Recorded data:
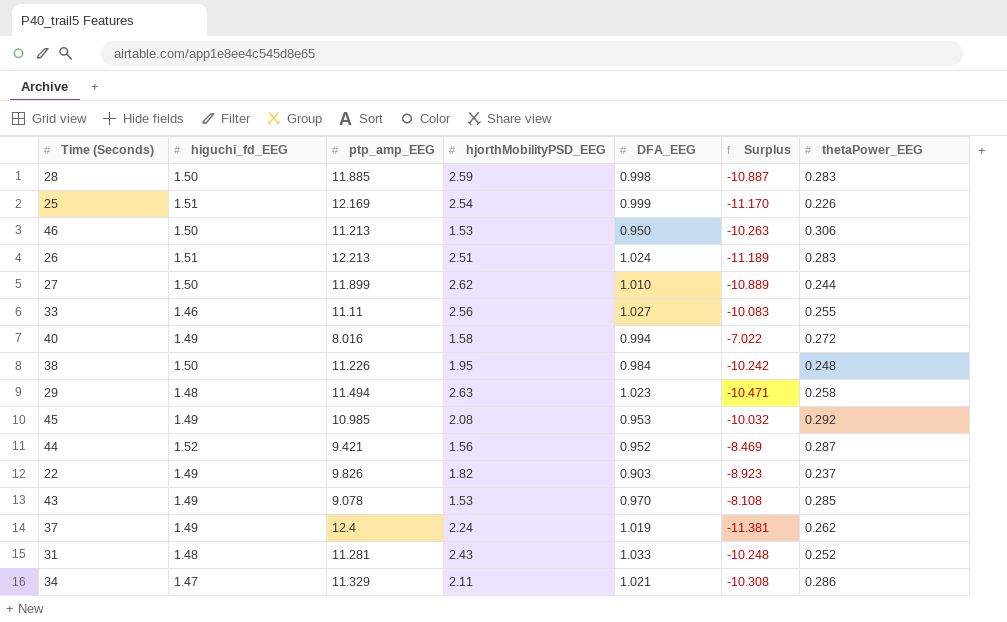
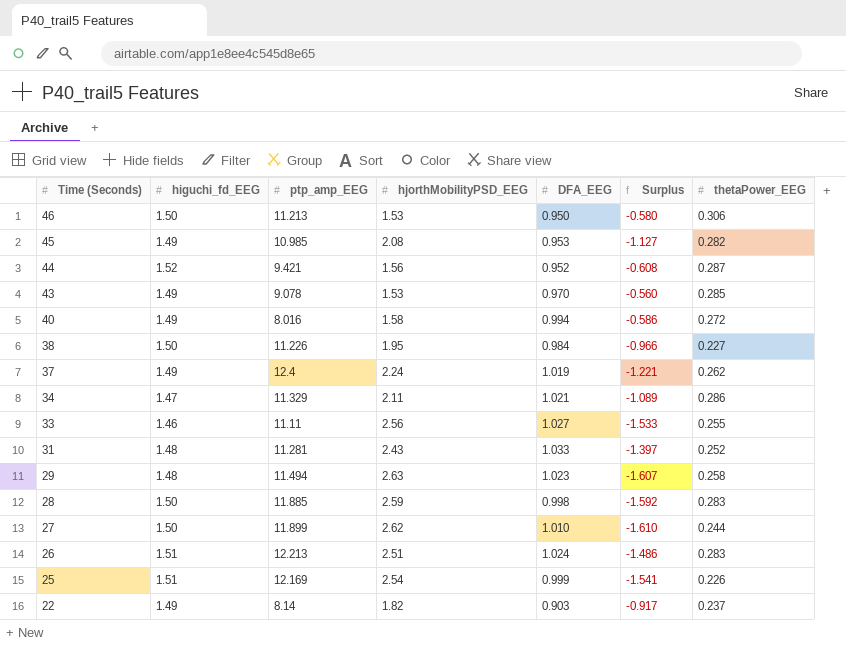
row order: none -> Time (Seconds) descending
column Surplus | formula: [DFA_EEG] - [ptp_amp_EEG] -> [DFA_EEG] - [hjorthMobilityPSD_EEG]
45 | thetaPower_EEG: 0.292 -> 0.282
38 | thetaPower_EEG: 0.248 -> 0.227
22 | ptp_amp_EEG: 9.826 -> 8.14

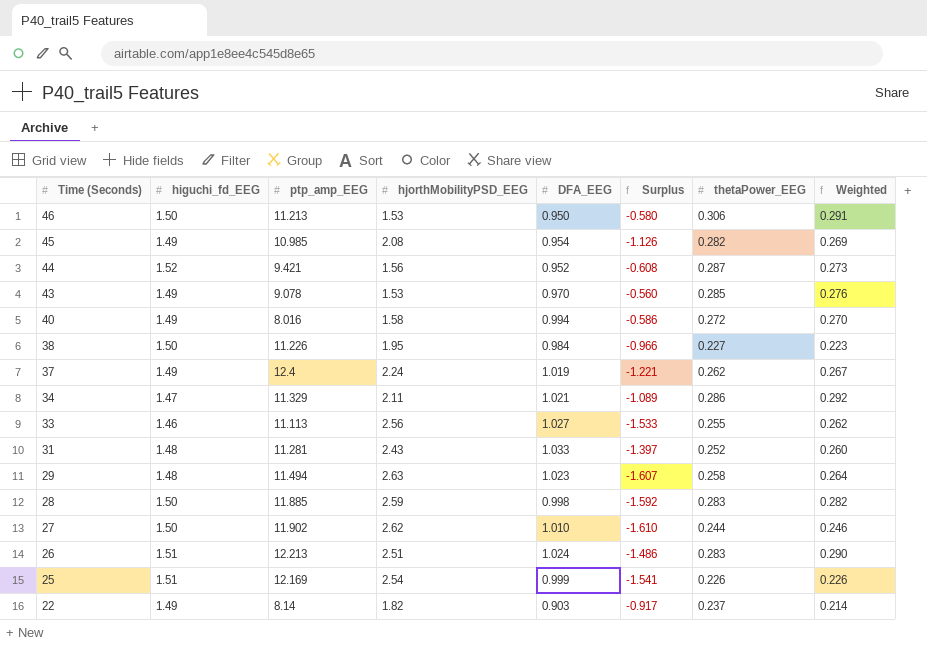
column Weighted | formula: none -> [DFA_EEG] * [thetaPower_EEG]
45 | DFA_EEG: 0.953 -> 0.954
45 | Surplus: -1.127 -> -1.126
33 | ptp_amp_EEG: 11.11 -> 11.113
27 | ptp_amp_EEG: 11.899 -> 11.902

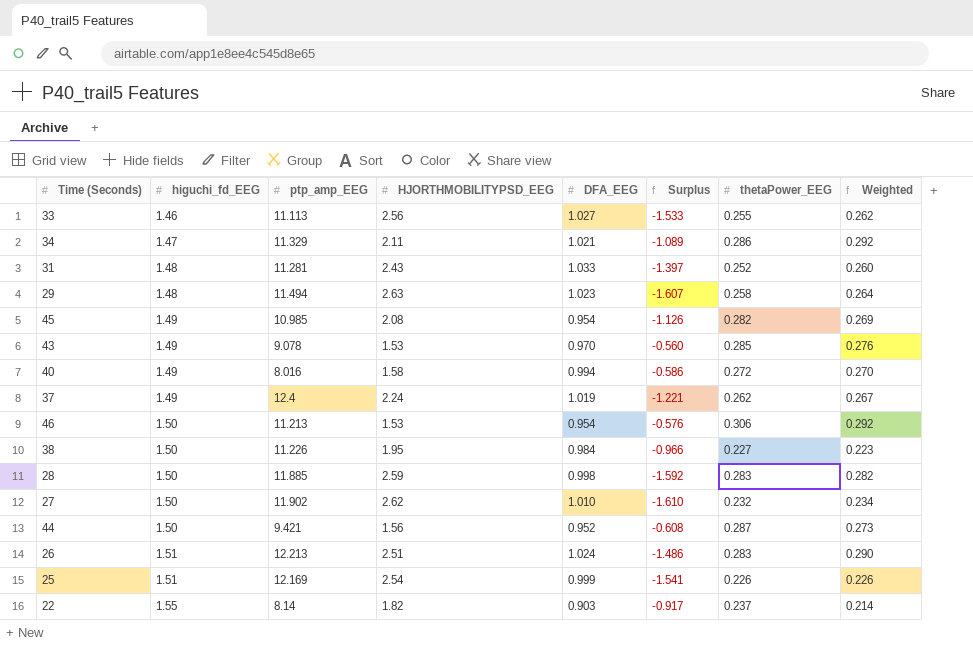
row order: Time (Seconds) descending -> higuchi_fd_EEG ascending
column name: hjorthMobilityPSD_EEG -> HJORTHMOBILITYPSD_EEG
46 | DFA_EEG: 0.950 -> 0.954
46 | Surplus: -0.580 -> -0.576
46 | Weighted: 0.291 -> 0.292
27 | thetaPower_EEG: 0.244 -> 0.232
27 | Weighted: 0.246 -> 0.234
44 | higuchi_fd_EEG: 1.52 -> 1.50
22 | higuchi_fd_EEG: 1.49 -> 1.55

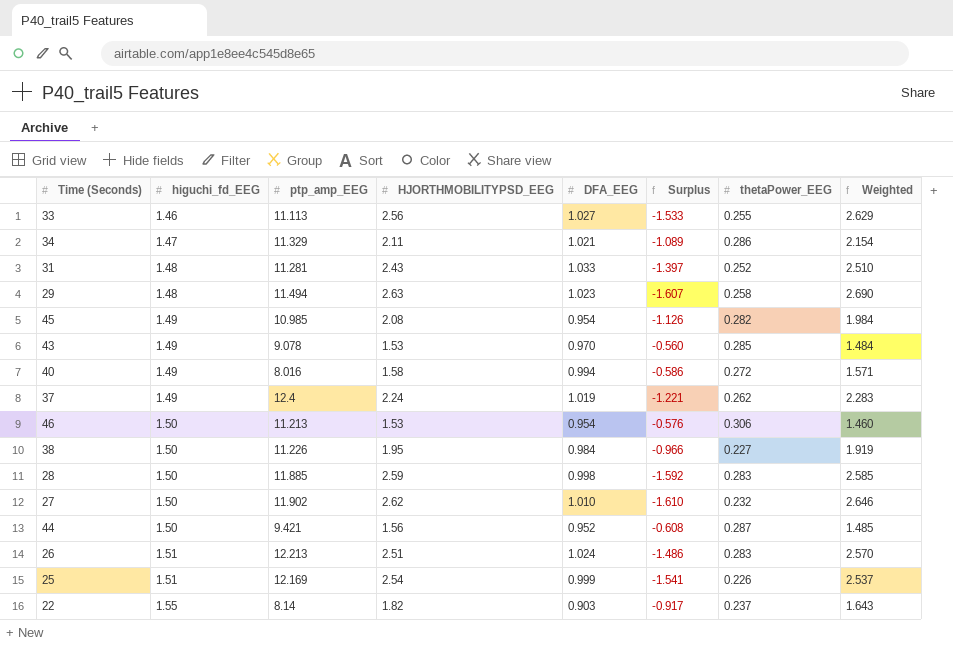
column Weighted | formula: [DFA_EEG] * [thetaPower_EEG] -> [HJORTHMOBILITYPSD_EEG] * [DFA_EEG]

WHAT TO PRODUCE: Return each line from the records that includes the word "Seconds".

EXERCISE SOLUTION:
row order: none -> Time (Seconds) descending
row order: Time (Seconds) descending -> higuchi_fd_EEG ascending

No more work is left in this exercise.